Are you sure the new record is finished?
John Cale:
Yeah, it does look like I hang around in the studio all the time. But there is always something to be done: an extra remix here, a special recording there. It’s one unending request.
You have scrapped almost your entire European summer tour. Only the performances in Brussels and in Trutnov in the Czech Republic have survived. Why?
Cale:
The release of the new album has been put back until early October. So we have now clustered the concerts we were still able to postpone around that date. For the remaining concerts I am going to try to bring a few extra musicians along, maybe a string quartet, some vocalists, or horns. So Brussels has nothing to worry about.
Your old friend Iggy Pop will be on the same stage two days later. He has just released an album of French chanson, without any record company.
Cale:
Really? [laughs heartily] Ha ha! Wonderful! Go Iggy go!
All the artists you guided at the beginning of your career as a producer, those who are still alive, are doing well. Patti Smith has an excellent new record out too.
Cale:
It is partly luck, of course, but on the other hand: even when I worked with them for the first time I realised that they had talent. They were like rocks: like me, they felt an inner need and drive to make music and to keep expressing themselves their whole lives long.
Where does that drive come from?
Cale:
A part of it is anger; an even bigger part is impatience. I’m impatient all the time.
And that new record that’s still waiting for a release isn’t making things easier.
Cale:
No, but it’s not that. Even when that record is out, that doesn’t mean that I have solved my issues. There is always something to be done, and time is limited.
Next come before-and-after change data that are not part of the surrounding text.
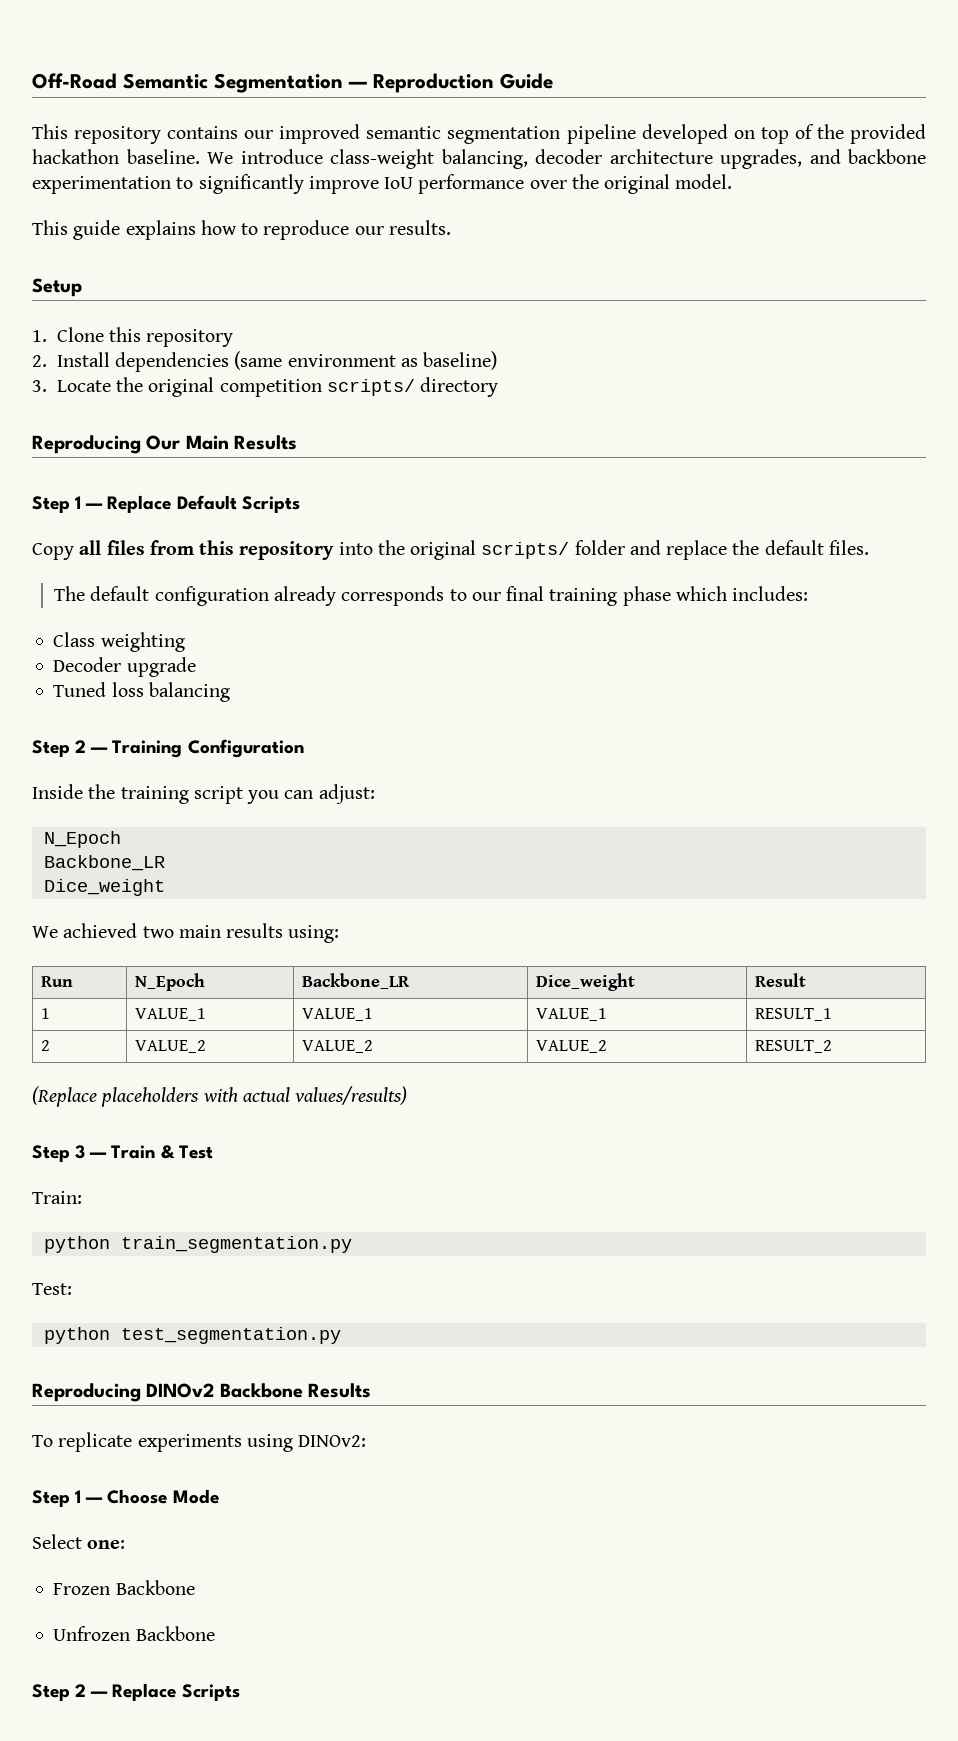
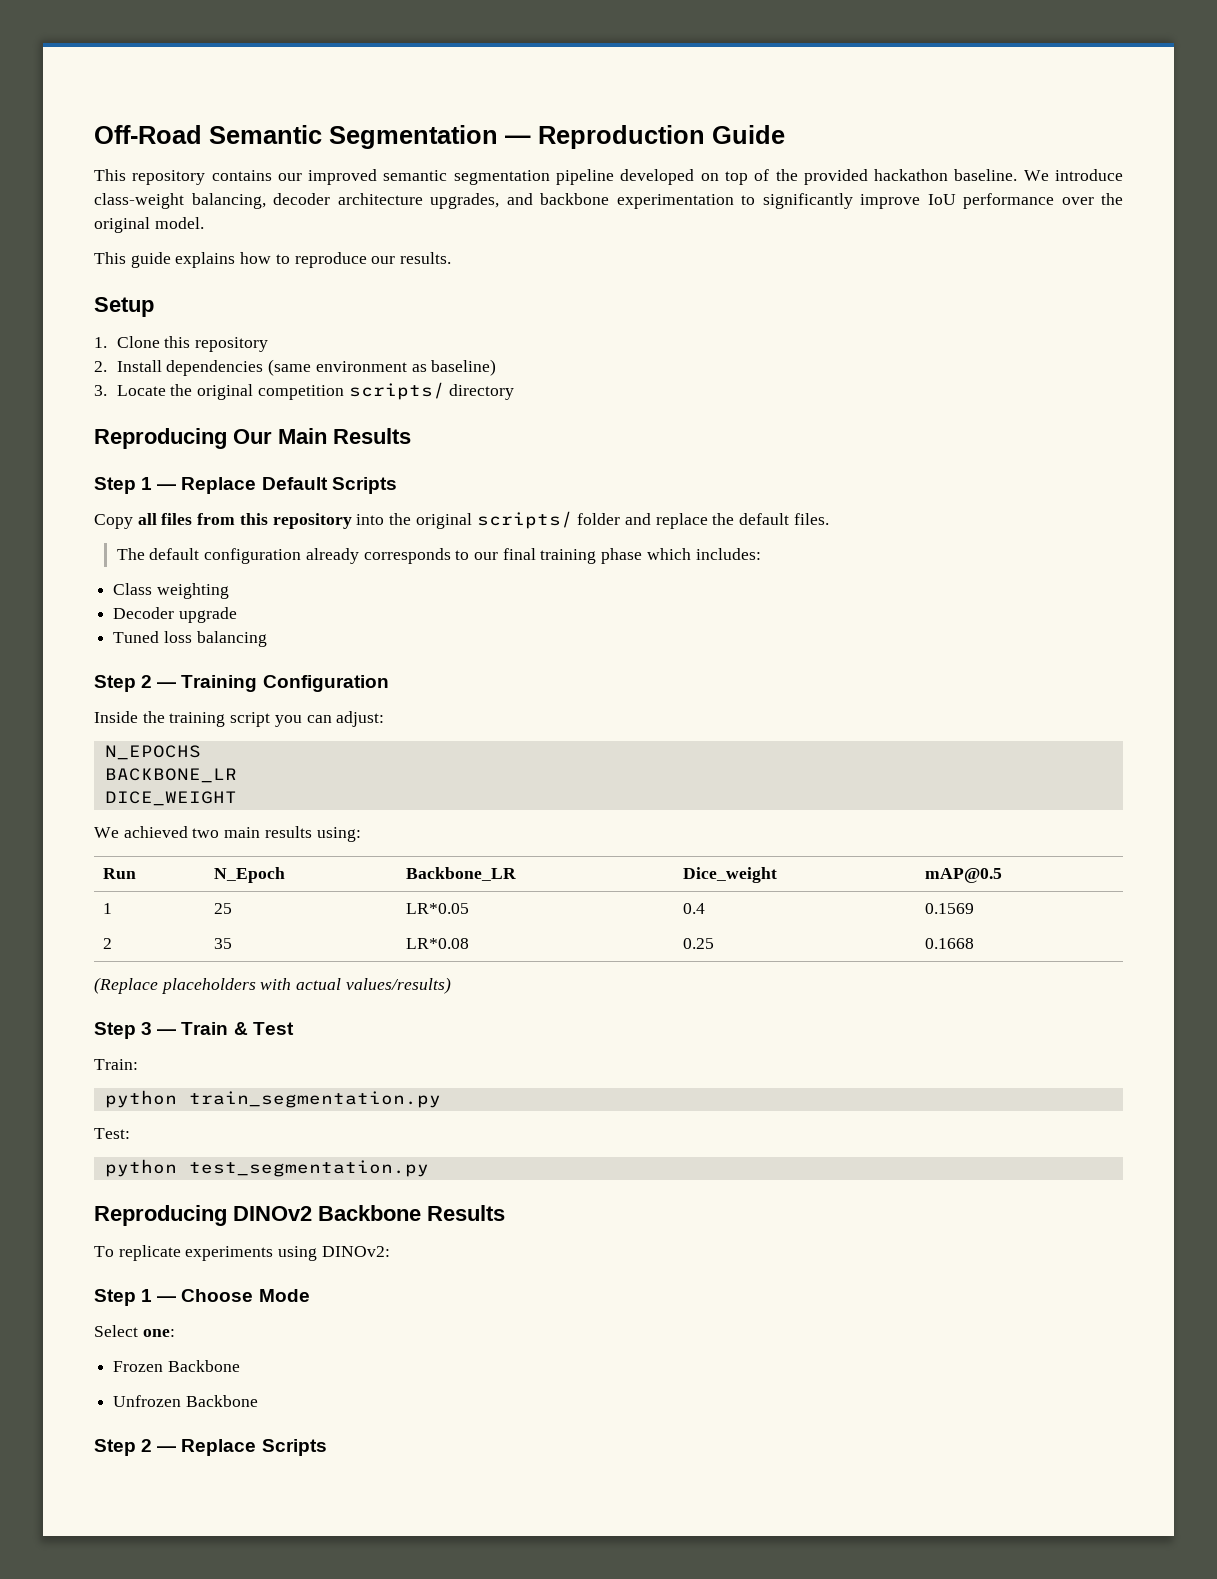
  Inside the training script you can adjust:
- N_Epoch
- Backbone_LR
- Dice_weight
+ N_EPOCHS
+ BACKBONE_LR
+ DICE_WEIGHT
- Run | N_Epoch | Backbone_LR | Dice_weight | Result
+ Run | N_Epoch | Backbone_LR | Dice_weight | mAP@0.5
- 1 | VALUE_1 | VALUE_1 | VALUE_1 | RESULT_1
- 2 | VALUE_2 | VALUE_2 | VALUE_2 | RESULT_2
+ 1 | 25 | LR*0.05 | 0.4 | 0.1569
+ 2 | 35 | LR*0.08 | 0.25 | 0.1668

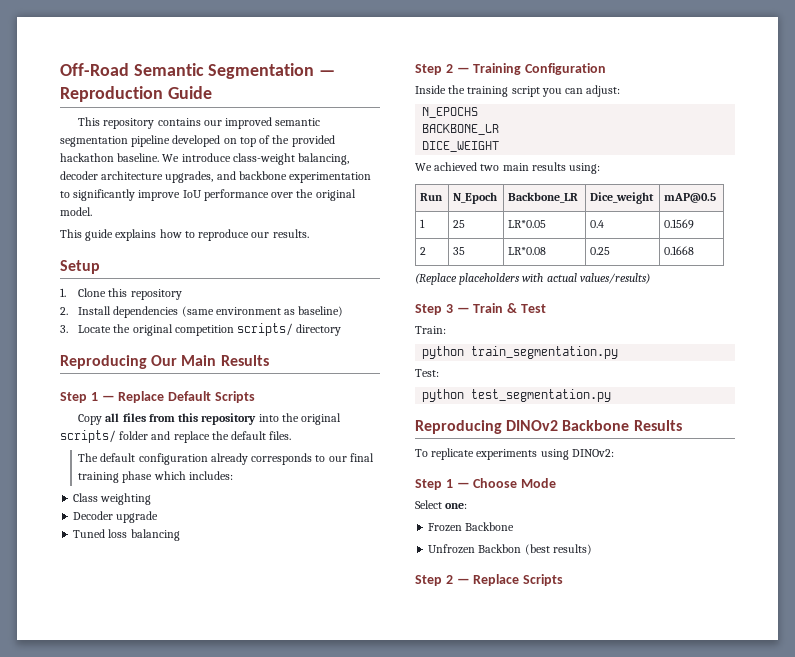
- Unfrozen Backbone
+ Unfrozen Backbon (best results)

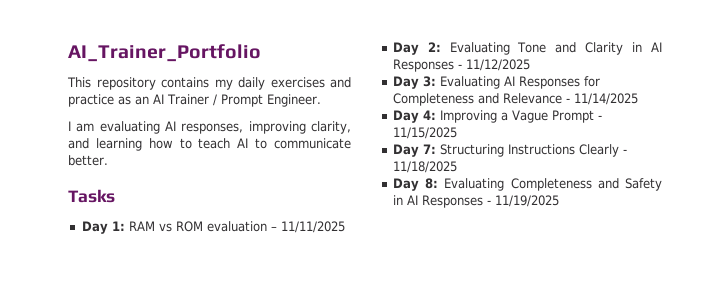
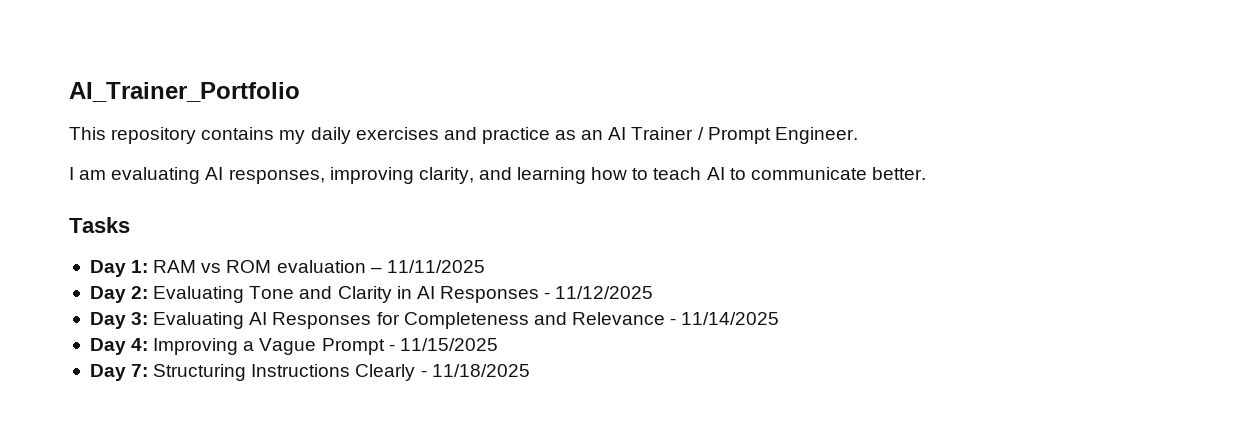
- Day 8: Evaluating Completeness and Safety in AI Responses - 11/19/2025

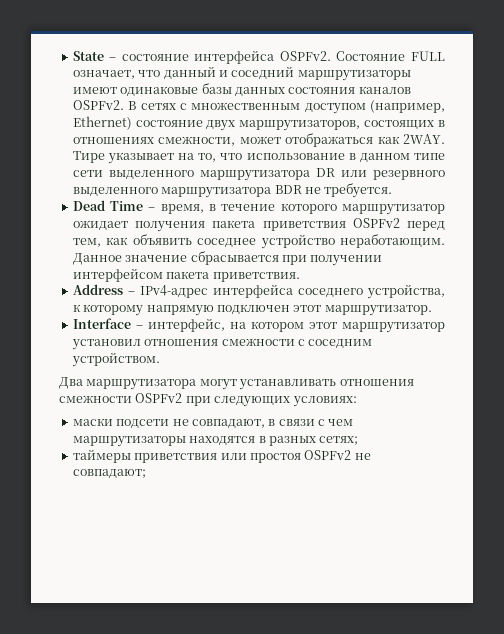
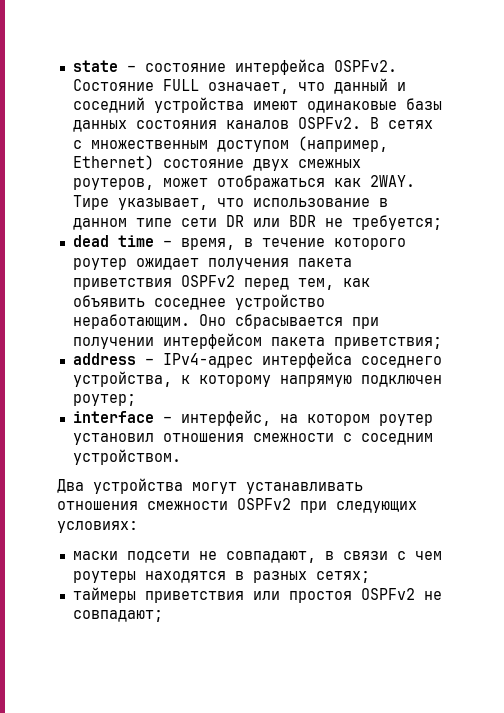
- State – состояние интерфейса OSPFv2.
+ state – состояние интерфейса OSPFv2.
- Состояние FULL означает, что данный и соседний маршрутизаторы имеют одинаковые базы данных состояния каналов OSPFv2.
+ Состояние FULL означает, что данный и соседний устройства имеют одинаковые базы данных состояния каналов OSPFv2.
- В сетях с множественным доступом (например, Ethernet) состояние двух маршрутизаторов, состоящих в отношениях смежности, может отображаться как 2WAY.
+ В сетях с множественным доступом (например, Ethernet) состояние двух смежных роутеров, может отображаться как 2WAY.
- Тире указывает на то, что использование в данном типе сети выделенного маршрутизатора DR или резервного выделенного маршрутизатора BDR не требуется.
- Dead Time – время, в течение которого маршрутизатор ожидает получения пакета приветствия OSPFv2 перед тем, как объявить соседнее устройство неработающим.
+ Тире указывает, что использование в данном типе сети DR или BDR не требуется;
+ dead time – время, в течение которого роутер ожидает получения пакета приветствия OSPFv2 перед тем, как объявить соседнее устройство неработающим.
- Данное значение сбрасывается при получении интерфейсом пакета приветствия.
- Address – IPv4-адрес интерфейса соседнего устройства, к которому напрямую подключен этот маршрутизатор.
- Interface – интерфейс, на котором этот маршрутизатор установил отношения смежности с соседним устройством.
+ Оно сбрасывается при получении интерфейсом пакета приветствия;
+ address – IPv4-адрес интерфейса соседнего устройства, к которому напрямую подключен роутер;
+ interface – интерфейс, на котором роутер установил отношения смежности с соседним устройством.
- Два маршрутизатора могут устанавливать отношения смежности OSPFv2 при следующих условиях:
+ Два устройства могут устанавливать отношения смежности OSPFv2 при следующих условиях:
- маски подсети не совпадают, в связи с чем маршрутизаторы находятся в разных сетях;
+ маски подсети не совпадают, в связи с чем роутеры находятся в разных сетях;

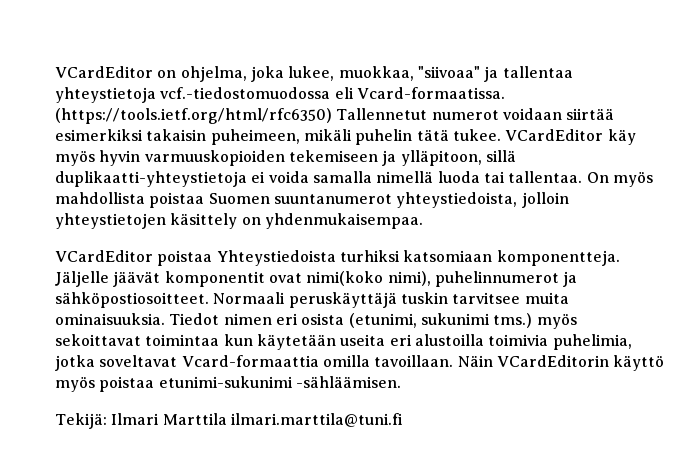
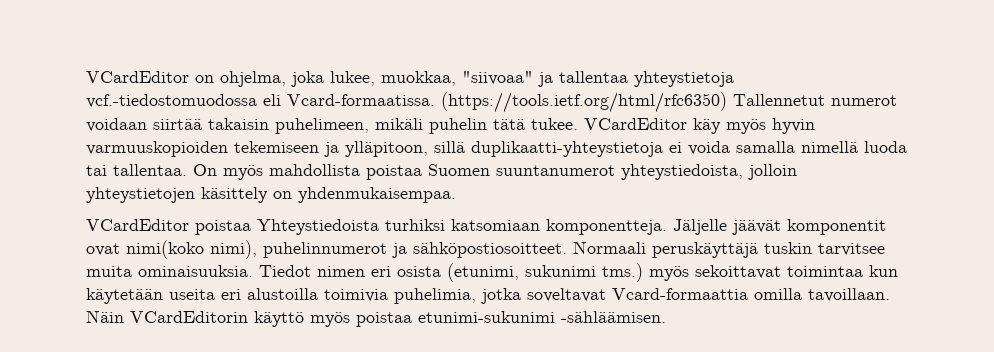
- (https://tools.ietf.org/html/rfc6350) Tallennetut numerot voidaan siirtää esimerkiksi takaisin puheimeen, mikäli puhelin tätä tukee.
+ (https://tools.ietf.org/html/rfc6350) Tallennetut numerot voidaan siirtää takaisin puhelimeen, mikäli puhelin tätä tukee.
- Tekijä: Ilmari Marttila ilmari.marttila@tuni.fi

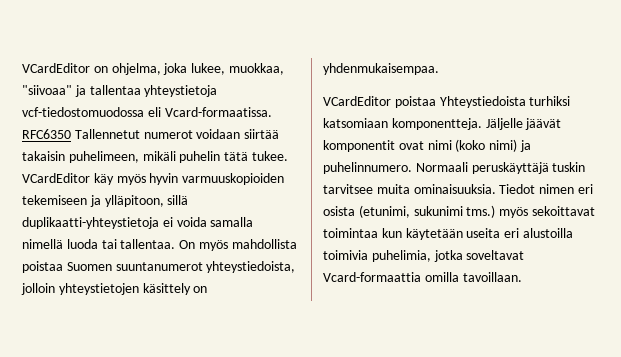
- VCardEditor on ohjelma, joka lukee, muokkaa, "siivoaa" ja tallentaa yhteystietoja vcf.-tiedostomuodossa eli Vcard-formaatissa.
+ VCardEditor on ohjelma, joka lukee, muokkaa, "siivoaa" ja tallentaa yhteystietoja vcf-tiedostomuodossa eli Vcard-formaatissa.
- (https://tools.ietf.org/html/rfc6350) Tallennetut numerot voidaan siirtää takaisin puhelimeen, mikäli puhelin tätä tukee.
+ RFC6350 Tallennetut numerot voidaan siirtää takaisin puhelimeen, mikäli puhelin tätä tukee.
- Jäljelle jäävät komponentit ovat nimi(koko nimi), puhelinnumerot ja sähköpostiosoitteet.
+ Jäljelle jäävät komponentit ovat nimi (koko nimi) ja puhelinnumero.
- Näin VCardEditorin käyttö myös poistaa etunimi-sukunimi -sähläämisen.

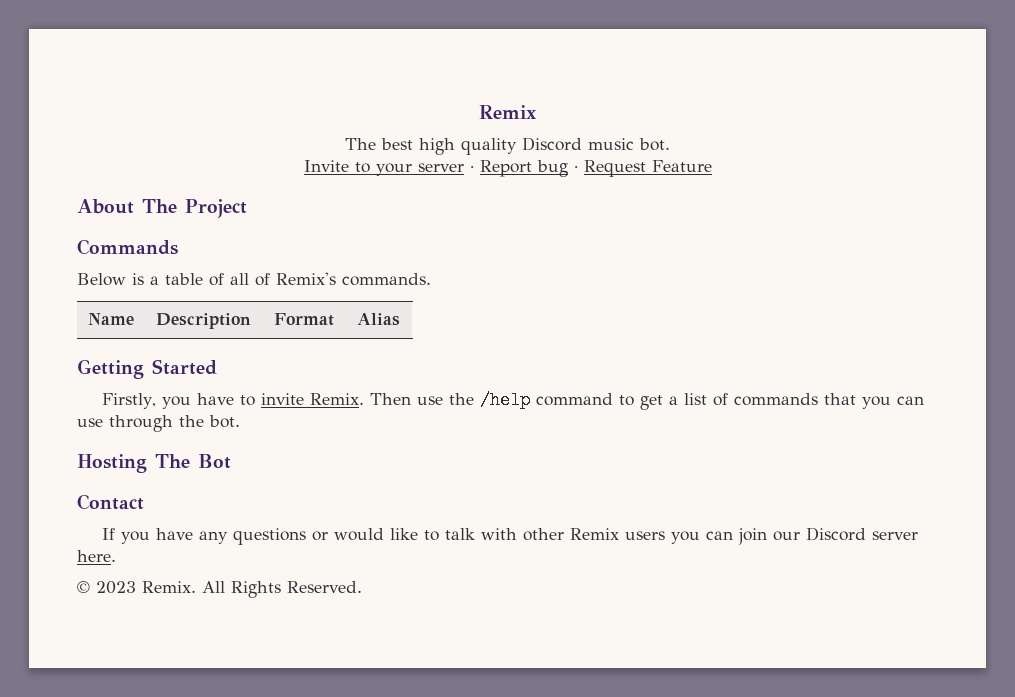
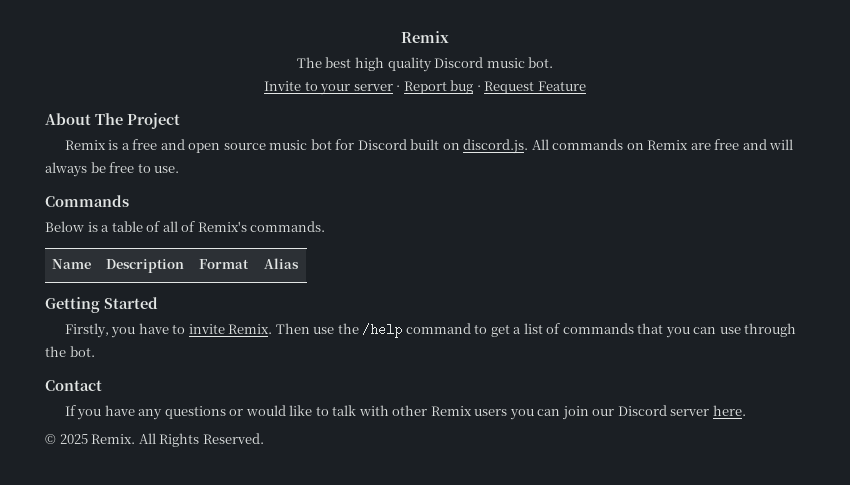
+ Remix is a free and open source music bot for Discord built on discord.js. All commands on Remix are free and will always be free to use.
- Hosting The Bot
- © 2023 Remix.
+ © 2025 Remix.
The new record is called Shifty Adventures in Nookie Wood. They say you have returned to your pre-Velvet Underground period on it. But what is so “shifty” and “nookie” about it?
Cale:
Just about everything. There is a lot experimentation and travel, from one location to another. Each song presents a different activity. And as for the past, there is a lot of viola on it. But the most important thing of all was to get the grooves right.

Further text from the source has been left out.